Any picture in the data below gets skipped; print all the rest exactly.
⟨
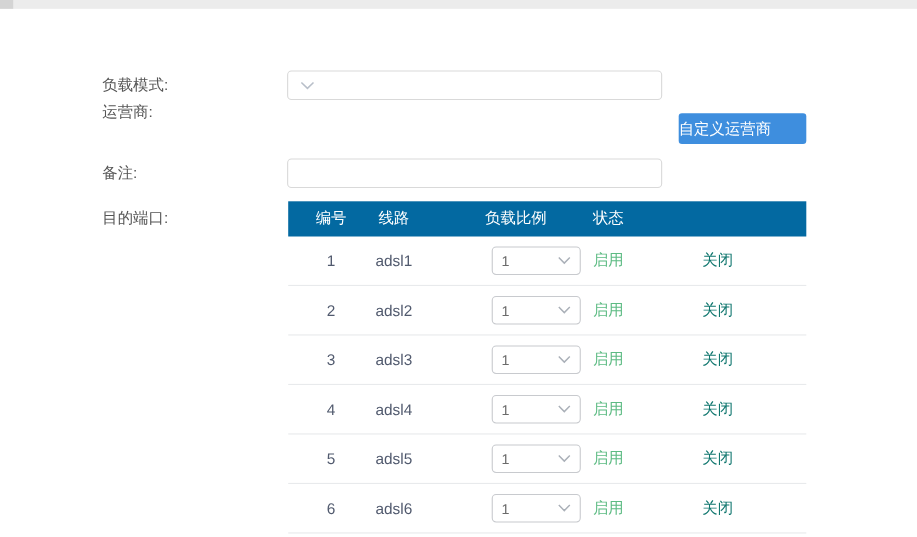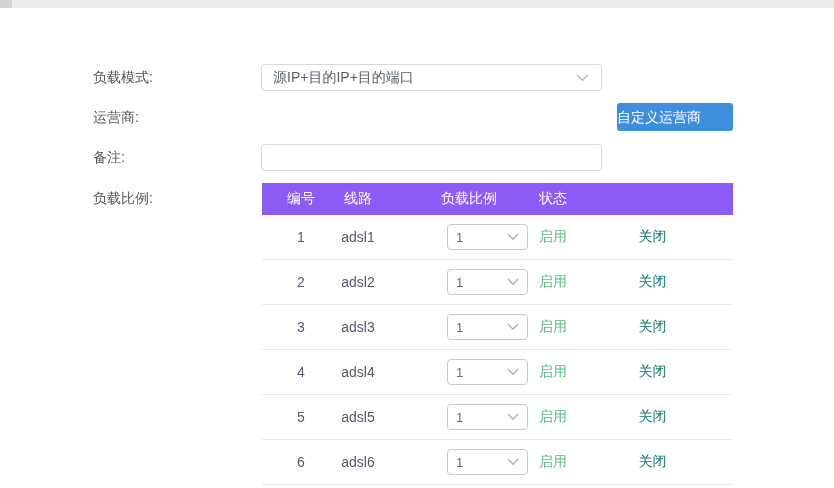"源IP+目的IP+目的端口" span.sel-value { html: <span>源IP+目的IP+目的端口</span> -> none }
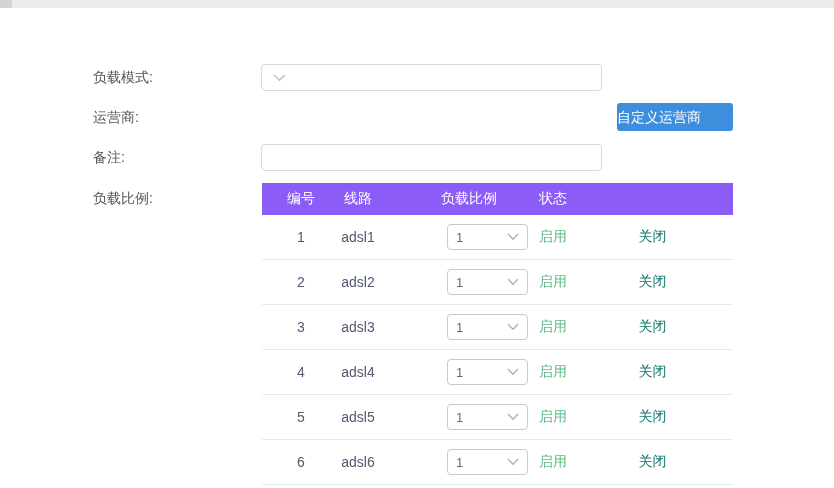"运营商:" div.form-label { top: 104px -> 88px }
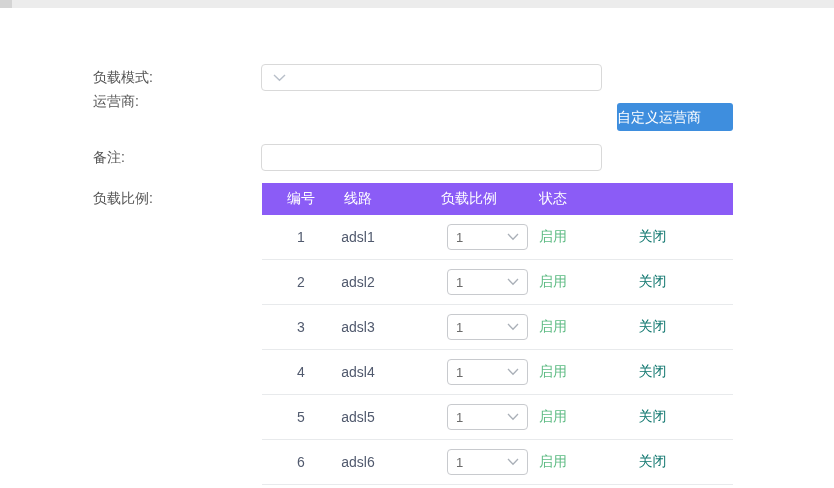"负载比例:" div.form-label { text: 负载比例 -> 目的端口 }
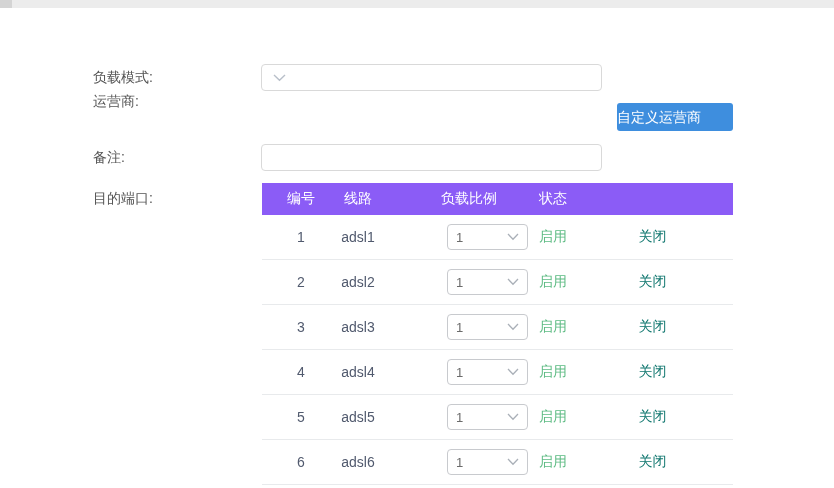"编号" .thead { background: #8b5cf6 -> #0369a1 }
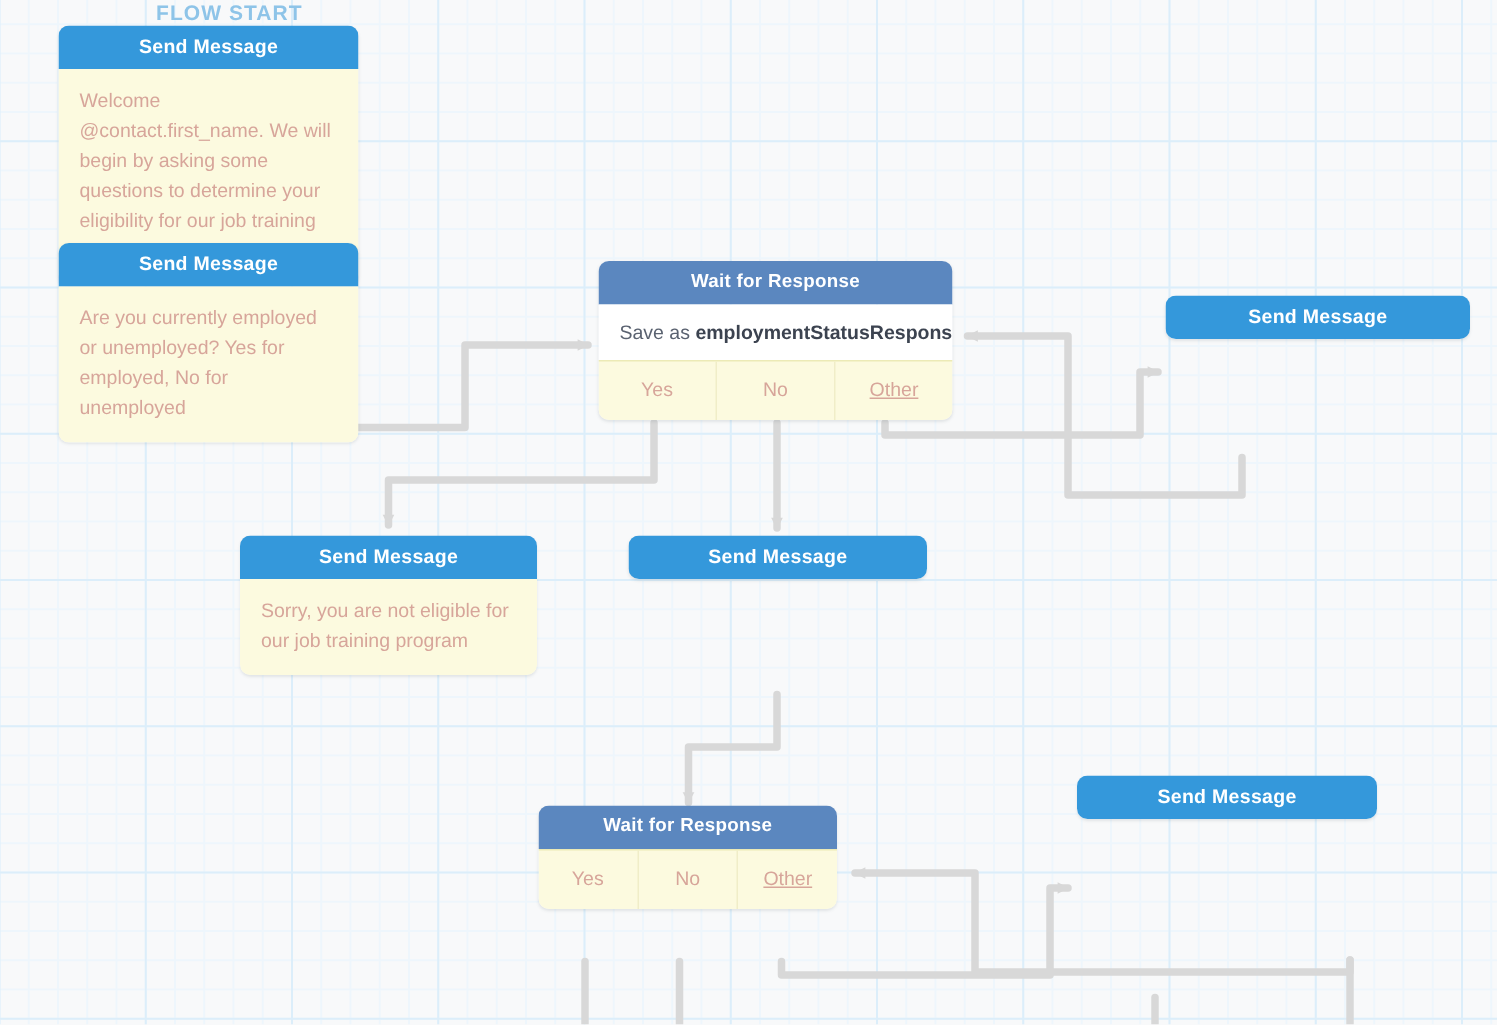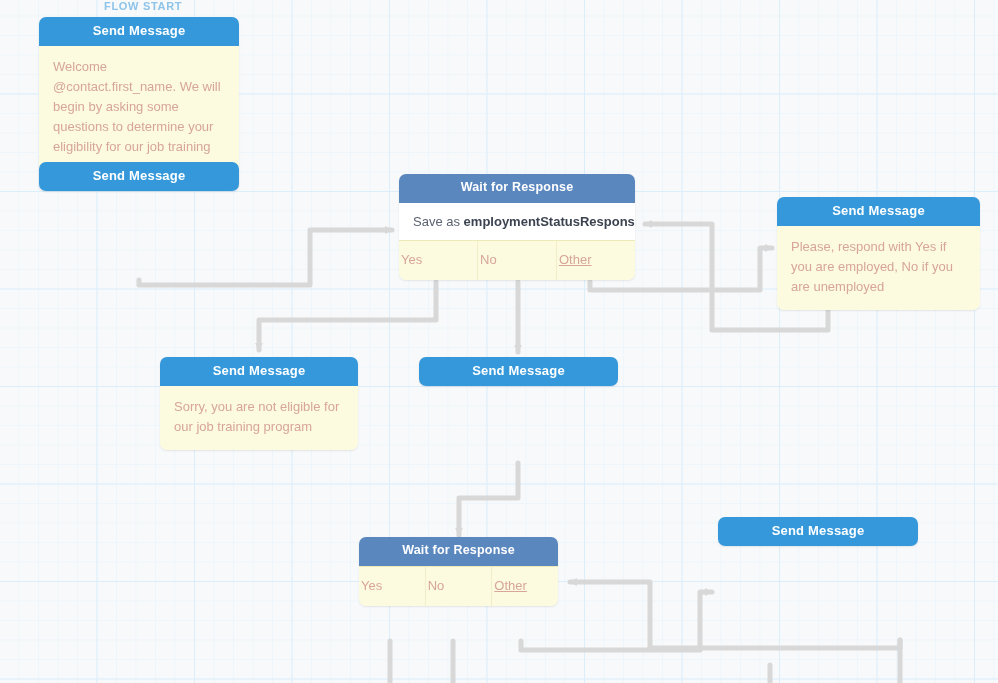"FLOW START" #flow-start-label { font-size: 11px -> 14px }
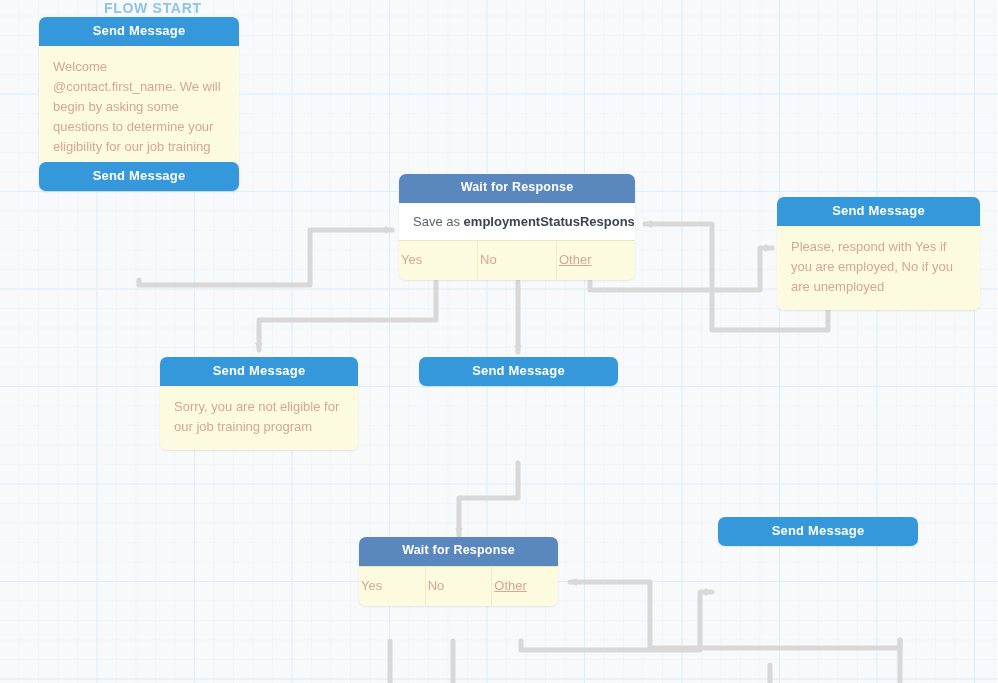"Are you currently employed or" div.node-body { html: none -> <div>Are you currently employed or unemployed? Yes for employed, No for unemployed</div> }
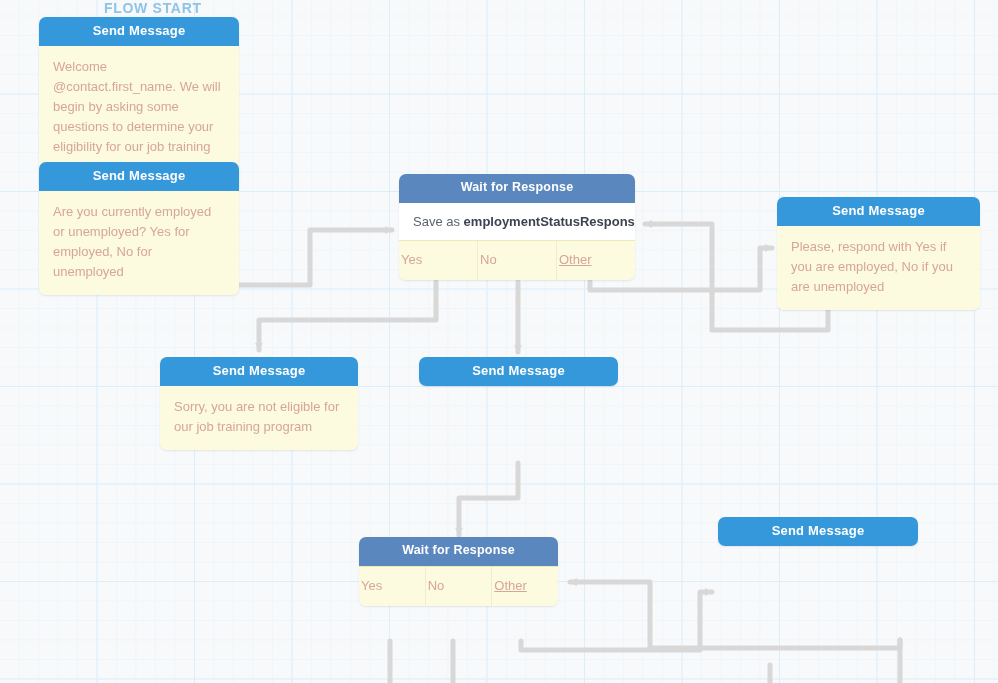"Please, respond with Yes if" div.node-body { html: <div>Please, respond with Yes if you are employed, No if you are unemployed</div> -> none }
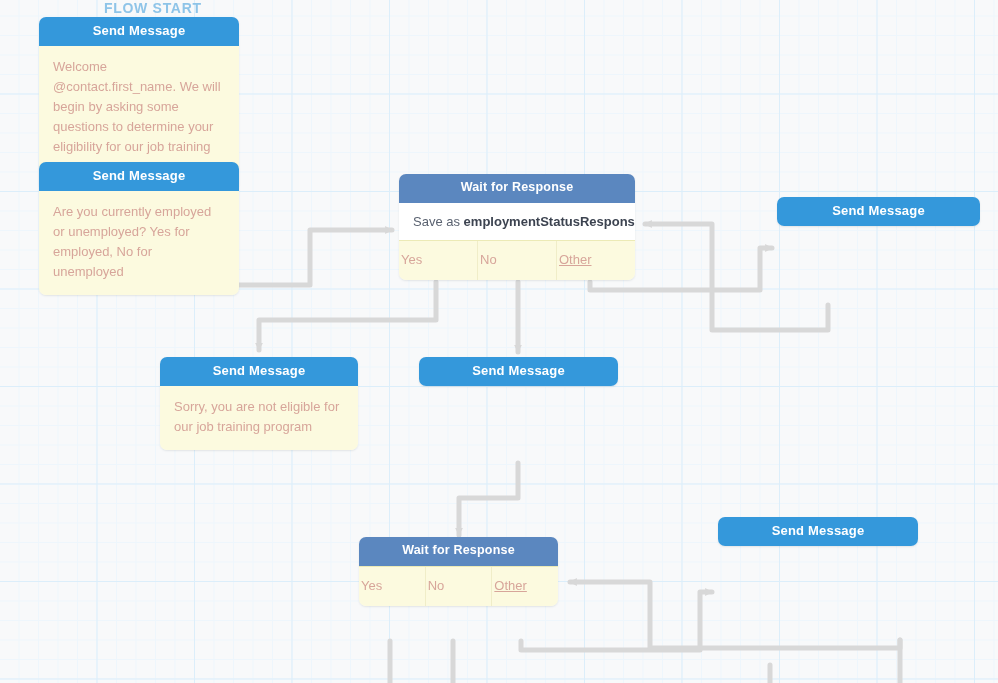"Yes" .wait .opt { text-align: none -> center }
⟩
> _Task result_:
"源IP+目的IP+目的端口" span.sel-value { html: <span>源IP+目的IP+目的端口</span> -> none }
"运营商:" div.form-label { top: 104px -> 88px }
"负载比例:" div.form-label { text: 负载比例 -> 目的端口 }
"编号" .thead { background: #8b5cf6 -> #0369a1 }
"FLOW START" #flow-start-label { font-size: 11px -> 14px }
"Are you currently employed or" div.node-body { html: none -> <div>Are you currently employed or unemployed? Yes for employed, No for unemployed</div> }
"Please, respond with Yes if" div.node-body { html: <div>Please, respond with Yes if you are employed, No if you are unemployed</div> -> none }
"Yes" .wait .opt { text-align: none -> center }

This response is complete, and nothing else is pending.